Things would be different if everyone was guaranteed a decent annual income, as proposed by advocates of the UBI, universal basic income. If paid work were a voluntary extra, then mobilising and organising would become more important to encourage people to make contributions to worthwhile causes.

Han points out that in practice few organisations rely entirely on one approach. The lone wolf, mobilising and organising approaches are “ideal types” that are helpful for better understanding what happens in actual organisations. One of Han’s most important messages is that organising is often neglected. One reason for this is that so many social institutions are set up to protect those with skills and to marginalise outsiders. Thus, it is bound to be an uphill battle to expand the role of organising. And to do this, the most obvious method is — organising!

Brian Martin
bmartin@uow.edu.au

Thanks to Damien Cahill, Sharon Callaghan, Julie Dunn and Jan Kent for valuable feedback.

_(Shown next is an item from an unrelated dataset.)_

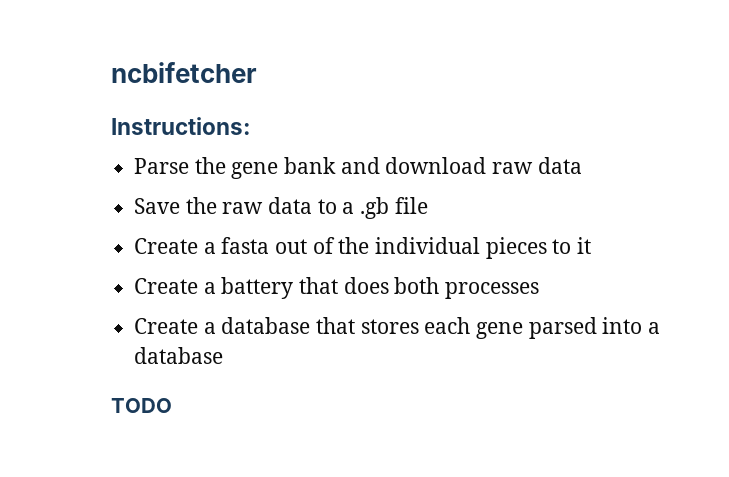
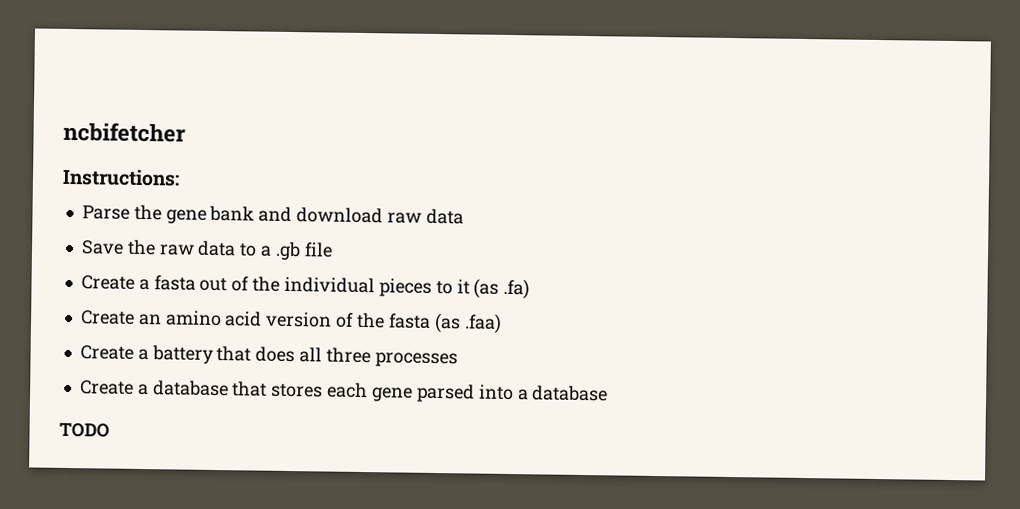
(592, 245) none -> [473,278,531,300] [80,310,502,334] (as .fa) // Create an amino acid version of the fasta (as .faa)
[394,277,440,294] both -> [299,347,371,364] all three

Comment from Sharon Callaghan

I liked the pointers to longer-term solutions on building activism. Workers in disability services in Australia who are active in their union came together and said they wanted access to quality training and recognition of the skills they bring to their work. The Australian Services Union, as the union for these workers, commissioned a report. Workers in disability are now seeking “A Portable Training Entitlement Scheme for the Disability Support Services Sector“, to give the title of the report authored by Drs Rose Ryan and Jim Stanford. This campaign, if successful, will address other gaps in this sector. Quality training and supervision, whistleblower protections and strong workplace safety mechanisms are important to workers who often have extraordinary responsibilities caring for vulnerable service users. Organising and supporting workers to speak out and demand their entitlements has long lasting flow on benefits for the service and sector.

I was interested in the idea of organising both inside and outside formal structures and accept some forms of professionalisation are not open to those seen as “non expert.” Personal activism with the freedom to speak out may still be limited when lacking the resources, skill development and support that formal groups can provide. Somehow finding ways to allow the authentic voice of the activist come through with assistance of the formal structure of their union, university or community group, may be a good way to go.